Welcome to episode #025 of The Crisis Intelligence Podcast, with Melissa Agnes and Maanit Zemel
Canada’s Anti-Spam Legislation (CASL) is a Federal legislative regime that came into force in Canada on July 1, 2014. This new anti-spam legislation applies to every person and organization communicating electronically to Canadians. This means that whether your organization is located in Canada or not, this legislation applies to you – and includes some pretty hefty consequences for non-compliance, so listen up!
Within this episode of The Crisis Intelligence Podcast, Maanit Zemel, a Canadian attorney specializing in CASL, and I discuss what CASL is, who it applies to and why it needs to be taken seriously. Remember that crisis prevention is the best form of crisis management and violating CASL (which is something that you may currently be doing without even realizing), is a risk that you absolutely want to mitigate. Tune into this week’s episode to find out why and how.
This episode of The Crisis Intelligence Podcast discusses:
- What Canada’s Anti-Spam Legislation is and why it applies to every individual and organization around the world.
- CASL’s exemptions.
- Consequences of violating CASL.
- How to create a CASL compliance policy, no matter what side of the border you’re on.
- How CASL is not just tough on spam, but tough on hackers as well.
- Actions your organization needs to take now, to make sure you are not and will not violate CASL.

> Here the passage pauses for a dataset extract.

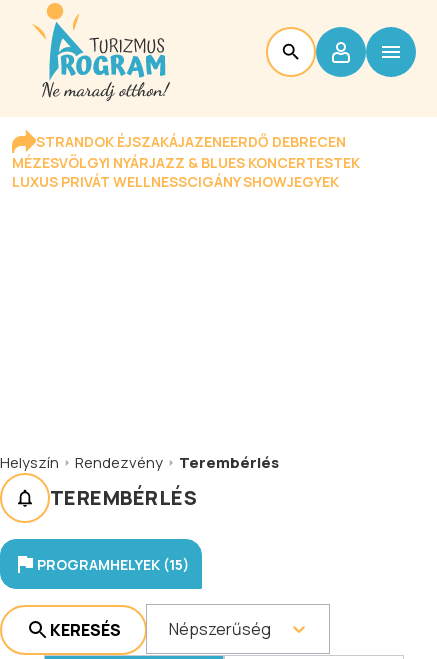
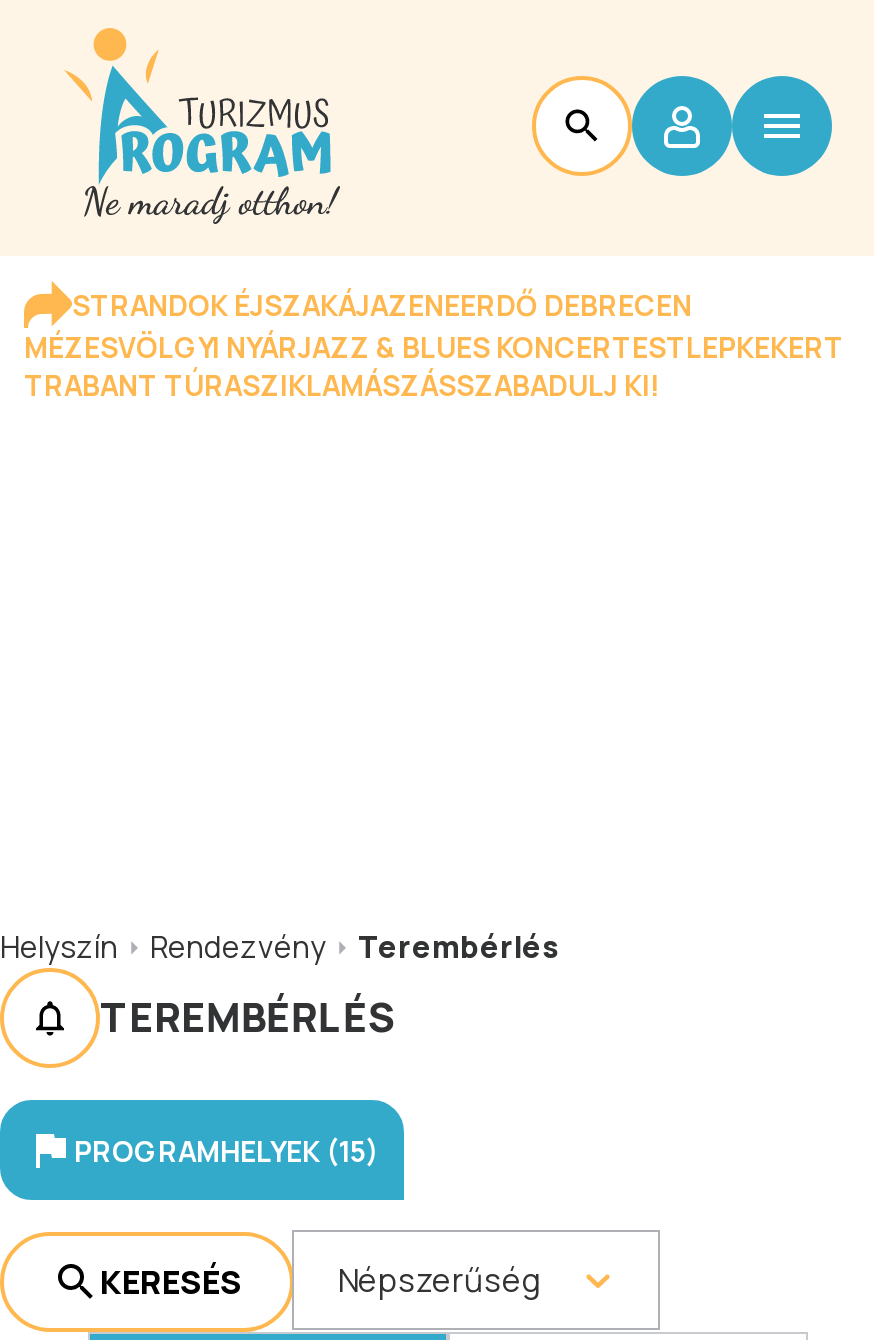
- MÉZESVÖLGYI NYÁRJAZZ & BLUES KONCERTESTEK
- LUXUS PRIVÁT WELLNESSCIGÁNY SHOWJEGYEK
+ MÉZESVÖLGYI NYÁRJAZZ & BLUES KONCERTESTLEPKEKERT
+ TRABANT TÚRASZIKLAMÁSZÁSSZABADULJ KI!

It’s an informative listen. Enjoy!
Running time: 59:56
A brief introduction to CASL
CASL is one of the most stringent anti-spam regimes in the world (certainly more than the anti-spam laws in the US). For one, it does not regulate what we traditionally consider to be “spam”. Rather, it regulates all “commercial electronic messages” (“CEM”), which are very broadly defined in the legislation. Essentially, they cover any electronic messages (i.e., emails; texts; social media messages) that “encourage participation in commercial activity”. Commercial activity is also very broadly defined to include any form of activity that has a “commercial character”, including not-for-profit and charitable activities. In other words, CEMs may include most electronic messages sent in the course of business (including by not-for-profits and charities). It does not have to be a mass email. It can be one email to one individual.
Second, unlike the US, which has “opt-out” anti-spam laws, CASL is an “opt-in” regime. That means that it prohibits you from sending any CEMs without having FIRST obtained the consent of the person to whom the message is sent. In addition, CASL requires each CEM to include specific identifying information about the sender and an unsubscribe mechanism.
CASL imposes very serious consequences on those who (intentionally or unintentionally) violate it. An individual may be fined up to $1 million for each violation (e.g, each email) and an organization / corporation / business can be fined up to $10 million per violation. Fines can also be imposed personally on the directors and officers of a corporation that contravenes CASL. In addition, it gives the government substantial investigate and enforcement powers (including search and seizure orders). Additionally, in July 2017 there will be the option of civil actions.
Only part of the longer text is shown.